Being "one of the guys" can be fun, illuminating, liberating, and challenging. It can also be awkward, uncomfortable, and give you the sense that you're compromising your values. Some days it's great, cracking jokes about Shakespeare and the Salem Witch trials and blackmailing them into dressing as girls for a school project; other days you look through magazines telling them which girls have implants and how to tell, and feeling vaguely icky about it. Like anything, it's a mixed bag. It's not, though, the plot of any movie where the girl ends up in an all-guys' school and ends up in a love quadrangle.

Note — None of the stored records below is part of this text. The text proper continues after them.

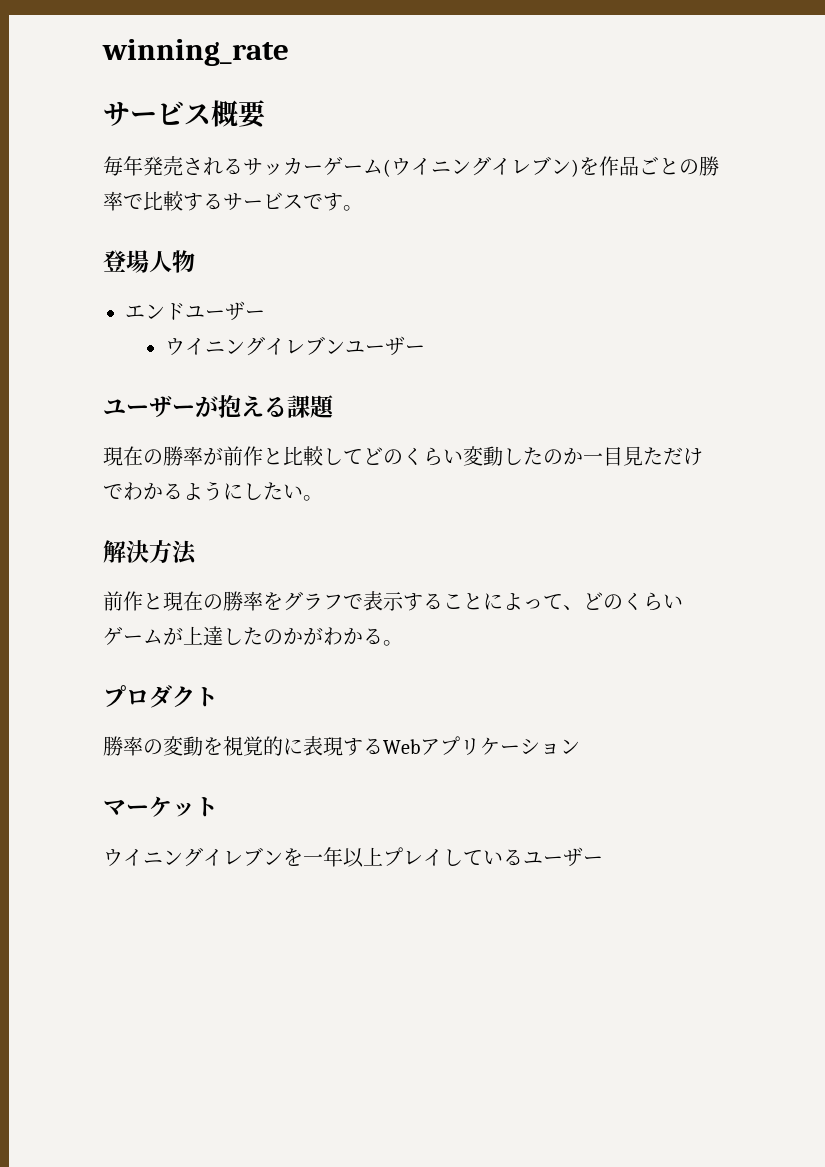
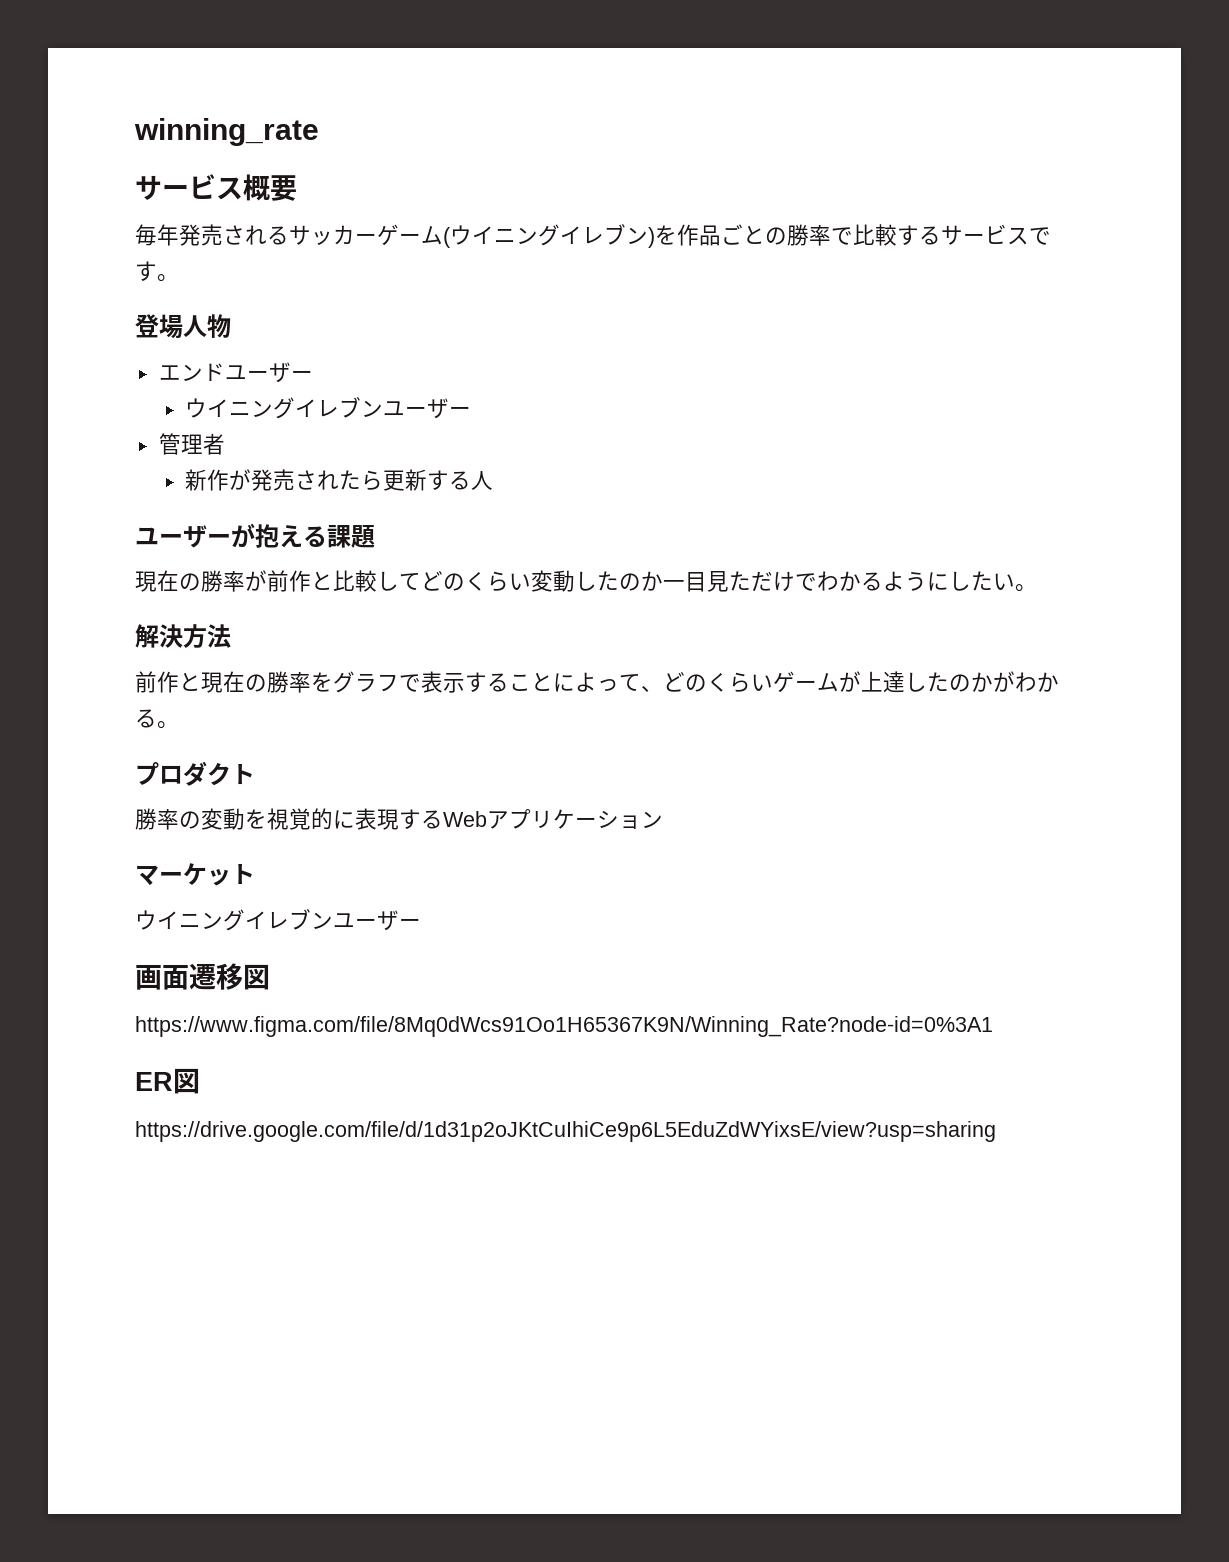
+ 管理者
+ 新作が発売されたら更新する人
  マーケット
- ウイニングイレブンを一年以上プレイしているユーザー
+ ウイニングイレブンユーザー
+ 画面遷移図
+ https://www.figma.com/file/8Mq0dWcs91Oo1H65367K9N/Winning_Rate?node-id=0%3A1
+ ER図
+ https://drive.google.com/file/d/1d31p2oJKtCuIhiCe9p6L5EduZdWYixsE/view?usp=sharing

Anyone know any popular culture representations where the girl actually is one of the guys, and not in an uncomfortable way? Let me know! (The only one I can think of offhand is the blacksmith in "A Knight's Tale", and I love her.)

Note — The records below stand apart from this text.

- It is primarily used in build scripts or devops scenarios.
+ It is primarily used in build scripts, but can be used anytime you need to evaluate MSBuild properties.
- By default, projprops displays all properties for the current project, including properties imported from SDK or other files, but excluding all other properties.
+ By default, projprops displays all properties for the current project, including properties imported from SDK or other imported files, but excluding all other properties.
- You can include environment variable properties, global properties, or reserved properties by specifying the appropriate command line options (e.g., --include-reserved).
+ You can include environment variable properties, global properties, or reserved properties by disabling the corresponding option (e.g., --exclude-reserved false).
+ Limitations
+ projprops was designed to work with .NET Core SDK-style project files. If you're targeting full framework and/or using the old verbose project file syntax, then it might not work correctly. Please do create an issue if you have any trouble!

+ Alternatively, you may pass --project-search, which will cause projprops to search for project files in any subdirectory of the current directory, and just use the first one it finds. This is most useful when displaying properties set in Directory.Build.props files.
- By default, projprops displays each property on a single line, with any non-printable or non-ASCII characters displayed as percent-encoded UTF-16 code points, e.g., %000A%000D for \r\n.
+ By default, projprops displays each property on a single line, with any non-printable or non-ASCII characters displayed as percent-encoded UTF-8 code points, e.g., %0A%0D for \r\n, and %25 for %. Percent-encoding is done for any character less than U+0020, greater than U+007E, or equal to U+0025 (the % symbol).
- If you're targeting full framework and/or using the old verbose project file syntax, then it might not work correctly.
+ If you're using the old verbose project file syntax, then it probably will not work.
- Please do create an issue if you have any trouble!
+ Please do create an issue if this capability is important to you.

“Are you a woman or a blacksmith?” “Sometimes I’m both.”
I knew more examples in my real life than I’ve seen in pop media, sadly. I was an odd reversal: I spent most of high school as one of the girls, which didn’t require being soft-spoken or effeminate (or even a decent dresser). You’re right: it’s the equivalent of the friend zone, with all the good and bad that entails.
While it’s a god-awful movie, the redheaded friend in Can’t Hardly Wait is pretty close. Weirdly, all the examples I know of are either ex-girlfriends of someone in the cast or widows, like the only way a woman can be a non-sexual entity in a friendly context is if there’s some other blocker to her entering a relationship with the male cast members.
Yes! I pretty much love every scene she has. Occasionally I want to watch that movie because I love the side characters, but then I remember how much I want to punch the main couple in the face, so never mind. Do they make a Director’s Cut?
It’s a weird experience, eh? And I bet you didn’t spend your time taking bubble baths with these ladies, unlike what the movies would like us to believe. ;)
You’re absolutely right about the necessity for a ‘blocker’ in most contexts, which is why I think true ‘one of the guys/girls’ situations are so rare without one. I personally am wired differently to most people, so I don’t need that blocker myself, and apparently that comes through into my friendships (pheromones? ha), because I’ve never had a problem being in 100% mutual-no-sexual-interest friendships with guys. It’s an interesting sociological study, I think.
Same here XD well, mostly. I didn’t get to the whole feminist thing until closer to when I was leaving for uni. Home is about twenty years behind the rest of the world, and rather conservative. It caused some conflict when I was suddenly kicking up a fuss instead of joining in.
One of the guys, but doesn’t end up dating one of them? Still stumped!
Also one of our guys in the group was hitting on me pretty seriously. I was only about 15, very shy, and much younger than this dude. I remember feeling betrayed that nobody would defend me. I thought shrugging touches off, moving my seat, and shrinking away would be enough to convey my D: over the whole thing :P when I complained to my brother his response was ‘well what did you expect?’